The generally eastward younging age of the rocks outcropping on this watershed applies also to the present day marine sedimentation occurring in the shallow Adriatic Sea, outer remnant of the Apennine peri-Adriatic Foredeep, which has been largely incorporated in the chain, less so in the Bradanic trough and the Gulf of Taranto.

The characteristic feature of the Tyrrhenian watershed is its basin- and range-morphology. The basins, presently bounded by normal faults, are actually often located in front of the NE verging Apenninic thrusts. The basins are typically offset from one another, as common in the extensional settings worldwide. The drainage pattern is closely controlled by the NNW trending tectonic structures.

In the fringe of the Northern Apenninic divide, a few river segments trend along strike although in the progress of being beheaded by streams flowing at right angles (Fig. 14). The occurrence of such segments, until present unaffected by the orographic consequence of the ongoing uplift, points both to its recent age (Bartolini 2003, references therein, Bartolini et al., 2003) and to its fast pace (Balestrieri et al., 2003; Carminati et al, 1999; Zattin et al., 2002). Both differential uplift and lithology play a relevant role in driving a relentless reorganization of the drainage pattern.

Figure 14. River segments on the fringe of the Northern Apenninic divide.

River segments on the fringe of the Northern Apenninic divide.
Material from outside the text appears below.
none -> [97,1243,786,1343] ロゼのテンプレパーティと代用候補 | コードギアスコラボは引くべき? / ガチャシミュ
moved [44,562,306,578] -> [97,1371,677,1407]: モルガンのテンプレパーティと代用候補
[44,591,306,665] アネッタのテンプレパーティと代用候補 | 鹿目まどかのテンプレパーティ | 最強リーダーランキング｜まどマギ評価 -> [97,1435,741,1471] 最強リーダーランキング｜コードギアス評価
In the Northern Apennine watershed area, Dolo, Dragone and Perticara headwaters stretched out until reaching a shale-marly weakness belt, there disrupting an along-strike river system located along the present Apenninic divide.


As to the Ligurian and the Northern Tyrrhenian Sea, they are the inner, drowned portions of the eastward translated Alpine chain. The farther translation of such chain in its southern segment gave rise to the partially oceanized Southern Tyrrhenian Basin, featuring large submarine volcanoes such as the Magnaghi, Vavilov and the still active Marsili, Palinuro and Eolian islands (see Fig.9). Magmatic activity took place, since Late Miocene times, also in the Northern Tyrrhenian area, both on land and at sea, as a consequence of the crustal thinning resulting from the eastward translation of the tectonic units which were piling up in the Apennine peri-Adriatic Foredeep.
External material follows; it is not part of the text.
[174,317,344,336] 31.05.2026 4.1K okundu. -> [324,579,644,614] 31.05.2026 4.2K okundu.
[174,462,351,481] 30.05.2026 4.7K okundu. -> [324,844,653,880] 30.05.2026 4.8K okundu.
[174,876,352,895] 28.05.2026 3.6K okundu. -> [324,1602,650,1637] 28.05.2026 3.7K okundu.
The local relief of peninsular Italy is controlled by the present uplift rate but also by rock erodability. Because of their carbonate lithology and of the current uplift rate of approximately 1 mm/y, the Gran Sasso and Maiella massifs have a high relief (> 1800 m, see Fig. 3) and are the highest peaks of the Apennines as well.

The Puglia Plateau and the Gargano Promontory, located beyond the Bradanic trough, do not belong, from the geological standpoint, to the Apennine. They make up, instead, the emerged sector of the Southern Apennine Foreland.

The variety of landscapes which make peninsular Italy a fascinating place to visit and to live in is also due to the different geologic histories which affected each single portion of the region.

Sicily

The island may be considered as the East-West trending southerly extension of the Apennines. The Ragusa Plateau make up, here, the emerged sector of the Apennine Foreland, which contributes to the triangular shape of the Island.

A striking feature is obviously made up by the Etna Volcano. Its location, on thickened crust on the outer side of the chain, is not obvious; it is connected to a sinistral wrench fault responsible also for the shift affecting the Aspromonte versus Peloritani Mts. and of Sicily's insularity as well. The extinct volcano of Mt. Vulture, located on the inner fringe of the Bradanic Trough, has a similar – odd - structural setting.

Sardinia

This island is - along with its northerly sister, Corsica, and like the Aspromonte and Peloritani Mts. - a southeasterly translated portion of Hercynian basement rocks supporting, at places, relicts of their highly tectonized Alpine Mesozoic and Tertiary cover. Remnants of the Paleozoic planation surface carved in the Hercynian basement may be traced here and there (see, for instance, Bartolini, Peccerillo, 2002).

The Campidano Graben, filled with Pliocene and Quaternary sediments, is a large extensional feature pointing out that Sardinia shares, at present, the same structural setting of the whole Tyrrhenian area.